“我相信,这里交给你们了,燕子,走,我们回城里去吧,矗在这里,除了给他们压力,也给不了他们其它东西。”

        “大哥,我留在这儿看看!”贺兰燕左顾右盼,不过那双熠熠发亮的眼睛,已经暴露出她此真真实的想示。

        “不要想美事,你在这里,希烈只怕就干不了别的事了,走吧,别捣乱,这是阵地攻防,你懂什么,拿把刀到第一线去?”一把抓住贺兰燕的小手,拖着便走。

        看着贺兰燕边走边频频回头,那架式,是真想拿刀上战场的。赵希烈轻轻的吁了一口气,她在这里,自己还真就干不了别的事了。

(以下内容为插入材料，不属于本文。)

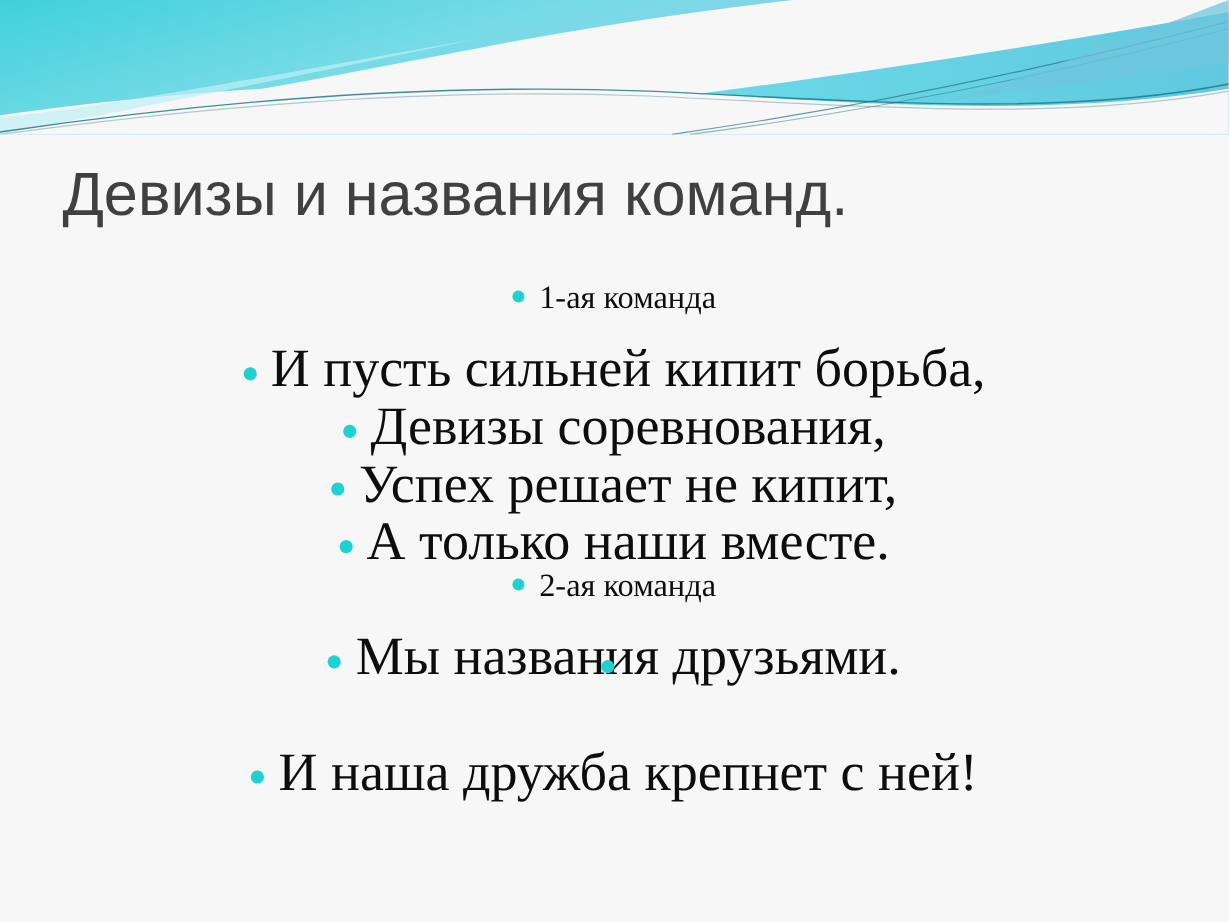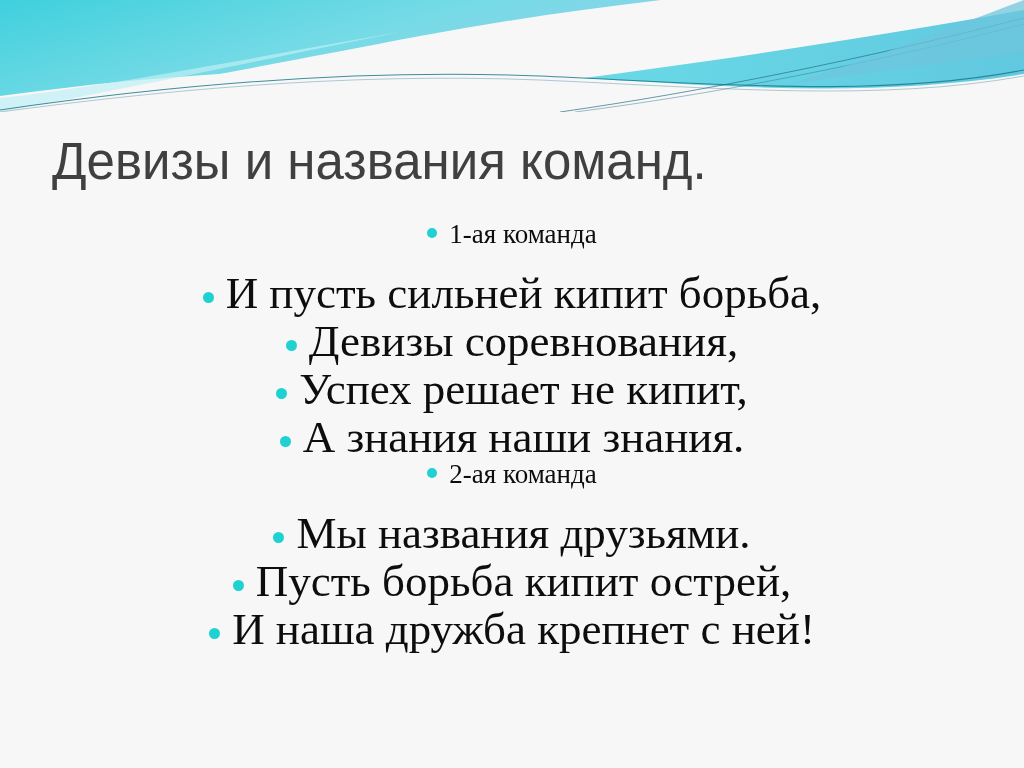"1-ая команда" .bullet-text { margin-top: none -> 14px }
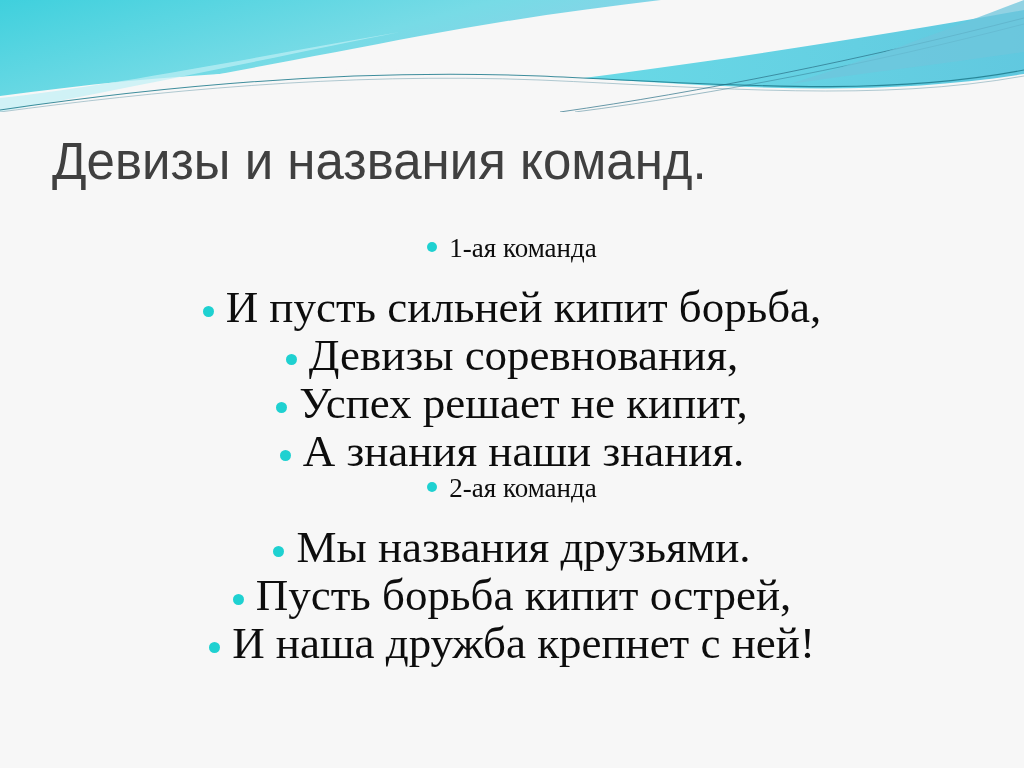"А знания наши знания." span.bullet-text { text: знания наши знания -> только наши вместе }
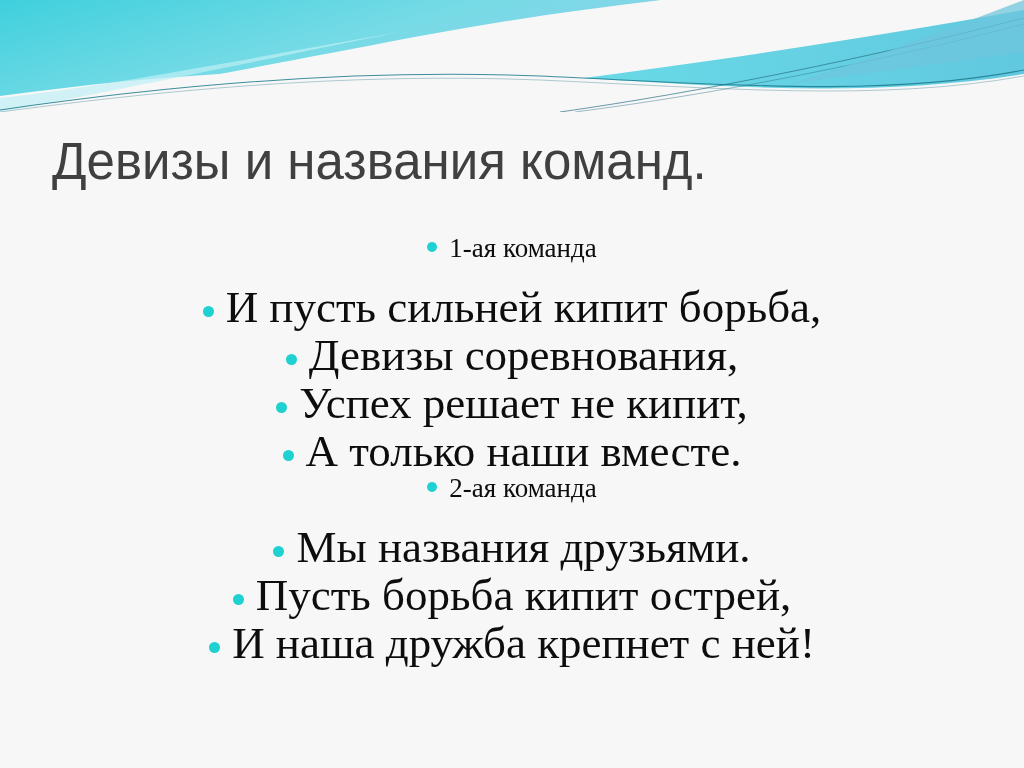"Пусть борьба кипит острей," span.bullet-text { html: <span>Пусть борьба кипит острей,</span> -> none }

        回过头来,脸上先前的笑容已经消失,取而代之的是肃杀之气。

        秦军已经缓缓逼近,随着一声令下,前排竖起了巨大的盾牌,连头顶之上,也举起了一面面大盾,眨眼之间,先前军容严整的秦军已经不见了,取而代之的是一个巨大的乌龟壳一般的一个个方阵向前压来。

        防御阵地的正中间,赵流的战刀前指,“床弩,石炮,给我破开他们的乌龟壳。”

        崩崩的声音是床弩在发射,隆隆之声是投石机在响起,床弩直直破空而去,石炮却是自空而落。

        “神机弩,准备好,床弩石炮破开空子之后,就给我射。”赵澈的吼叫声连二接三的响起。

        再厚的盾牌也挡不住强弩的冲击,再强壮的手臂也无法承受自天而落的石弹,惨叫之声响起的时候,神机弩的啉啉之声响起,这一次惨叫之声不再是零散,而是连成了一片,整齐的军容开始出现了块块的斑点。